08 Décembre – Thesis defense - Sara Akodad
10 h Amphi Jean-Paul Dom - laboratory IMS (University of Bordeaux)
Ensemble learning methods on the space of covariance matrices: application to remote sensing scene and multivariate time series classification.
In view of the growing success of second-order statistics in classification problems, the work of this thesis has been oriented towards the development of learning methods in manifolds. Indeed, covariance matrices are symmetric positive definite matrices that live in a non-Euclidean space. It is therefore necessary to adapt the classical tools of Euclidean geometry to handle this type of data. To do that, we have proposed to exploit the log-Euclidean metric.

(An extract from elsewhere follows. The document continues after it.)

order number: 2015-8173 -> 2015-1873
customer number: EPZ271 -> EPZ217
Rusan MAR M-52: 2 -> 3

This latter allows to project the set of covariance matrices on a tangent plane to the manifold defined at a reference point, classically chosen equal to the identity matrix, followed by a vectorization step to obtain the log-Euclidean representation. On this tangent plane, it is possible to define parametric Gaussian models as well as Gaussian mixture models. Nevertheless, this projection on a single tangent plane can induce distortions. In order to overcome this limitation, we have proposed a GMM model composed of several tangent planes, where the reference points are defined by the centers of each cluster.

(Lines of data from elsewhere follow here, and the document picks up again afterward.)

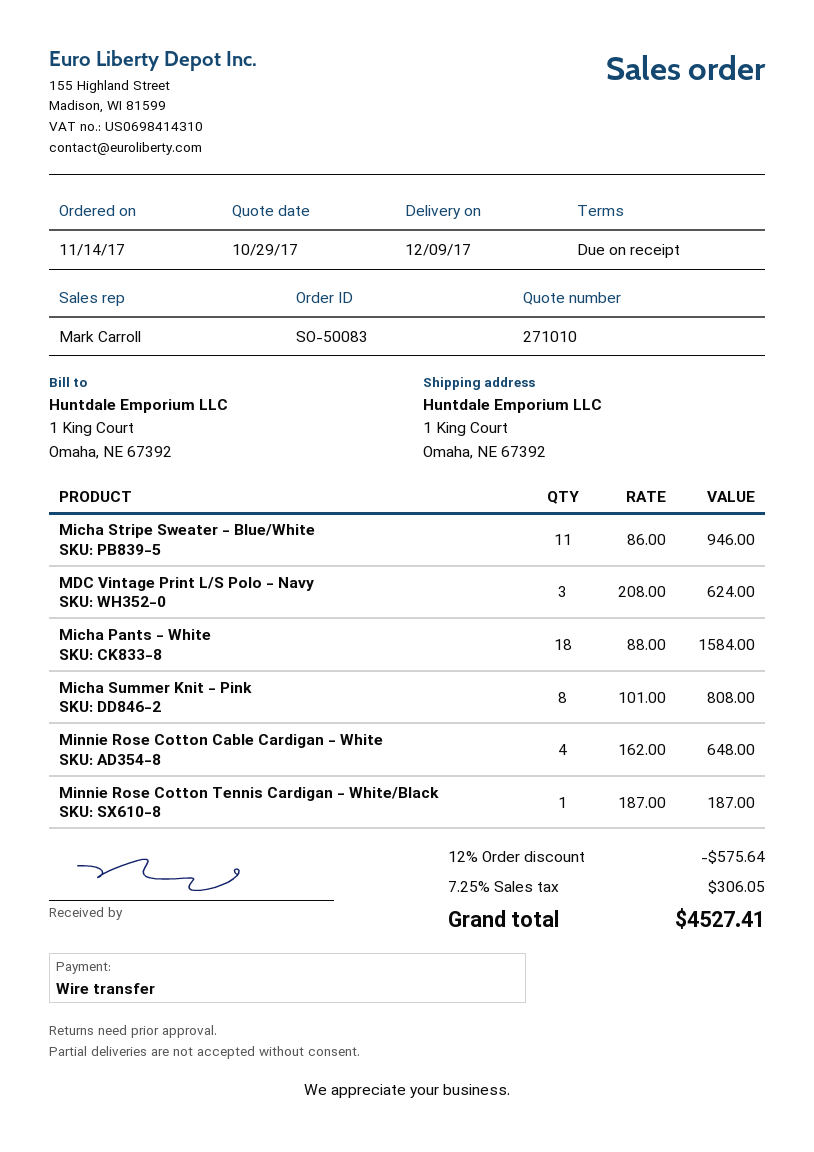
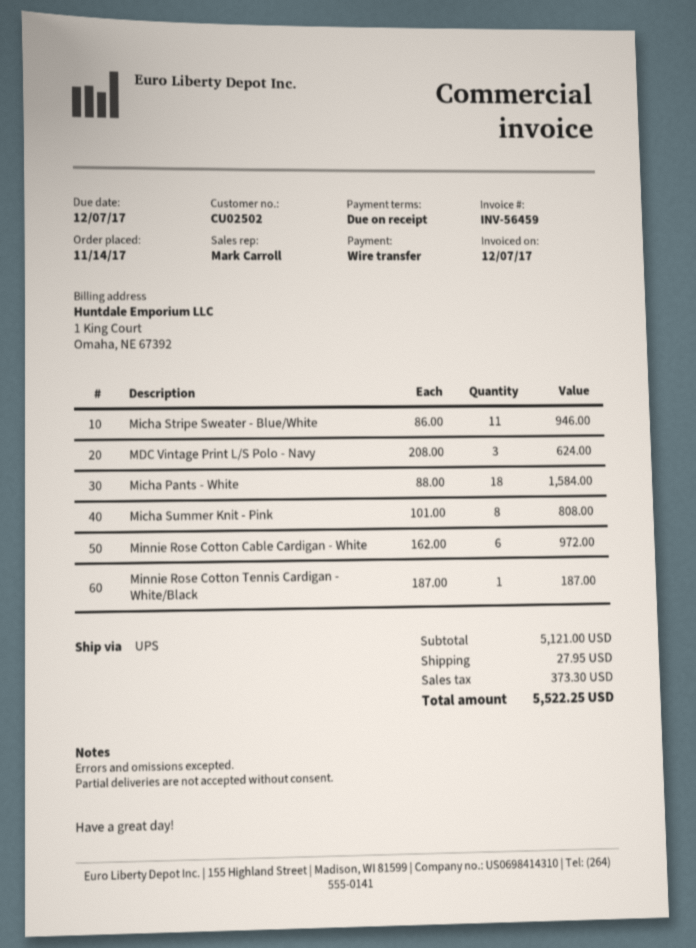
Minnie Rose Cotton Cable Cardigan - White: 4 x 162.00 = 648.00 -> 6 x 162.00 = 972.00
discount: 12% = 575.64 -> none
shipping: none -> 27.95
tax: 306.05 -> 373.30
total: 4527.41 -> 5522.25

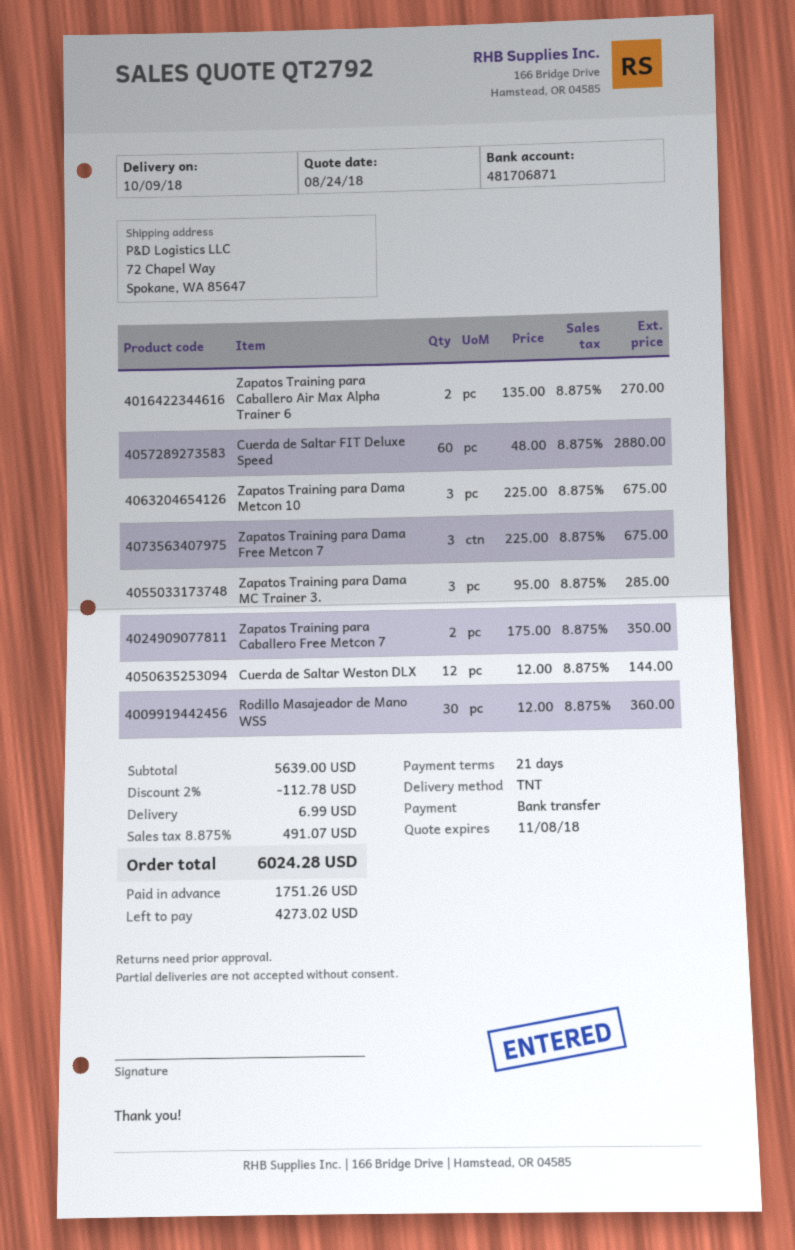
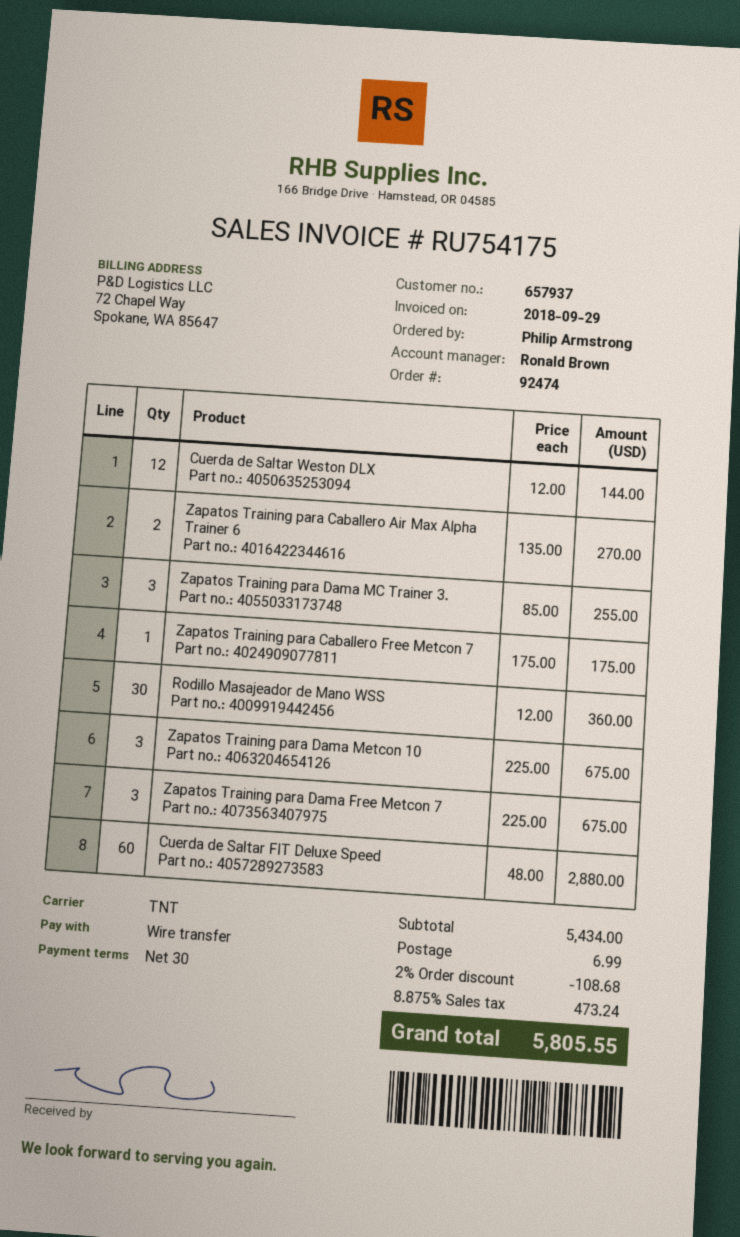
payment terms: 21 days -> 30 days
Zapatos Training para Dama MC Trainer 3.: 3 x 95.00 = 285.00 -> 3 x 85.00 = 255.00
Zapatos Training para Caballero Free Metcon 7: 2 x 175.00 = 350.00 -> 1 x 175.00 = 175.00
subtotal: 5639.00 -> 5434.00
discount: 2% = 112.78 -> 2% = 108.68
tax: 8.875% = 491.07 -> 8.875% = 473.24
total: 6024.28 -> 5805.55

In view of the success of neural networks, in particular convolutional neural networks (CNNs), we have proposed two hybrid transfer learning approaches based on the covariance matrix computed locally and globally on the CNN convolutional layers’ outputs. The local approach relies on the covariance matrices extracted locally on the first layers of a CNN, which are then encoded by the Fisher vectors computed on their log-Euclidean representation, while for the global approach, a single covariance matrix is computed on the feature maps of the CNN deep layers. Moreover, in order to give more importance to the objects of interest present in the images, we proposed to use a covariance matrix weighted by the saliency information. Furthermore, in order to take advantage of both local and global aspects, these two approaches are subsequently combined in an ensemble strategy.

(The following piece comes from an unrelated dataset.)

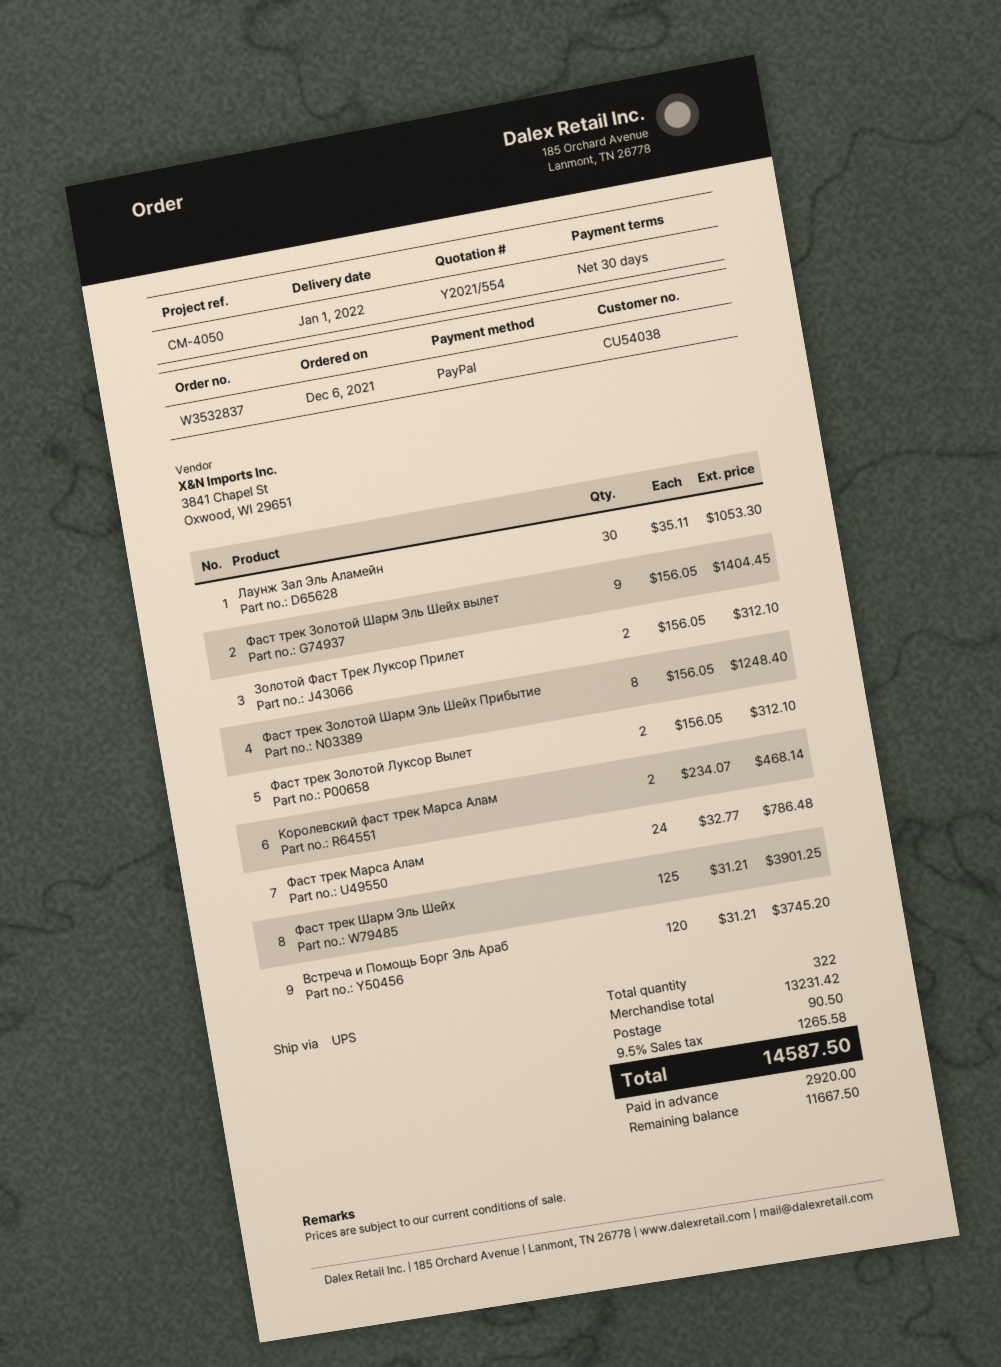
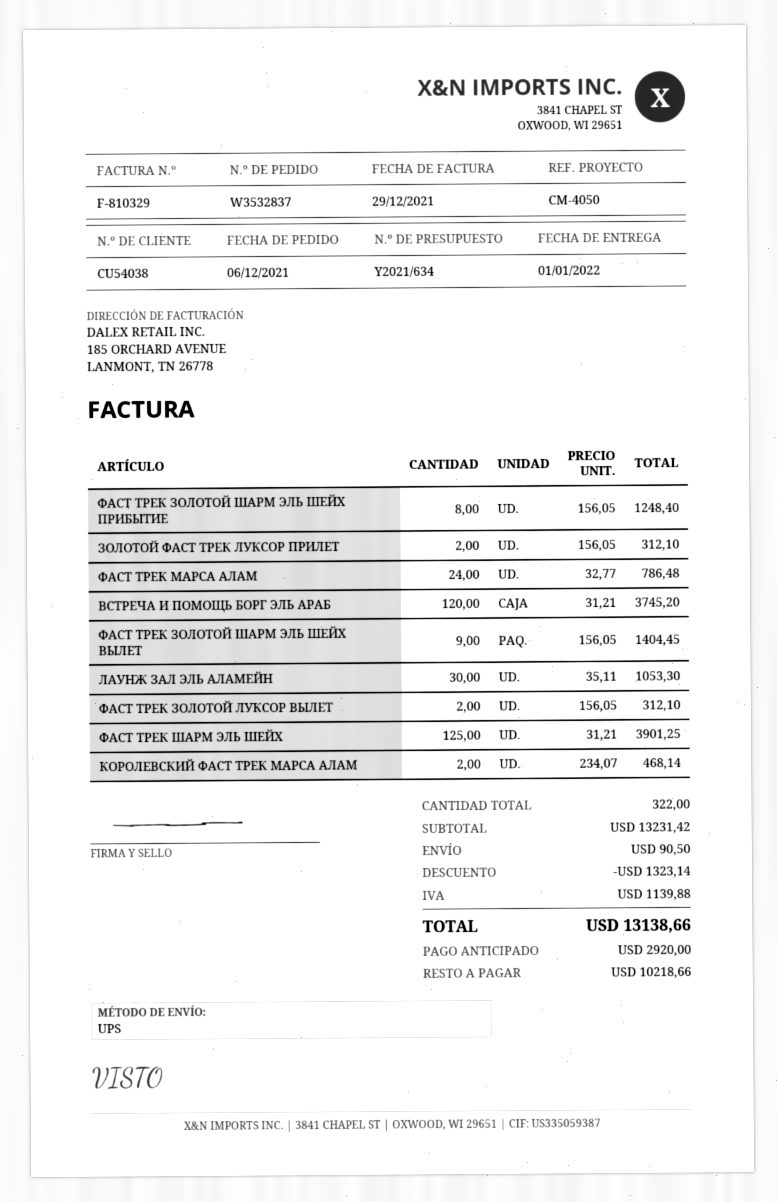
quote number: Y2021/554 -> Y2021/634
discount: none -> 1323.14
tax: 1265.58 -> 1139.88
total: 14587.50 -> 13138.66
balance: 11667.50 -> 10218.66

On the other hand, the availability of multivariate time series has aroused the interest of the remote sensing community and more generally of machine learning researchers for the development of new learning strategies dedicated to supervised classification. In particular, methods based on the calculation of point-to-point distance between series. Moreover, two series belonging to the same class can evolve in different ways, which can induce temporal distortions (translation, compression, dilation, etc.). To avoid this, warping methods allow to align the time series. In order to extend this approach to time series of covariance matrices, while ensuring invariance to the re-parametrization of the series, we were interested in the TSRVF representation. In the same context, several ensemble methods have been proposed in the literature, including TCK, which relies on similarity computation to classify time series. We have proposed to extend this strategy to covariance matrices by introducing the SO-TCK approach which relies on the log-Euclidean representation of such matrices.
Finally, the last axis of this thesis concerns the modeling of temporal trajectories of signals measured by the radar (Sentinel 1) and optical (Sentinel 2) sensors. In particular, we are interested in the forestry problem of the chestnut ink disease in the Montmorency forest. For this purpose, we developed classification and regression models to predict a health status score from the covariance matrix computed on multi-temporal radiometric attributes.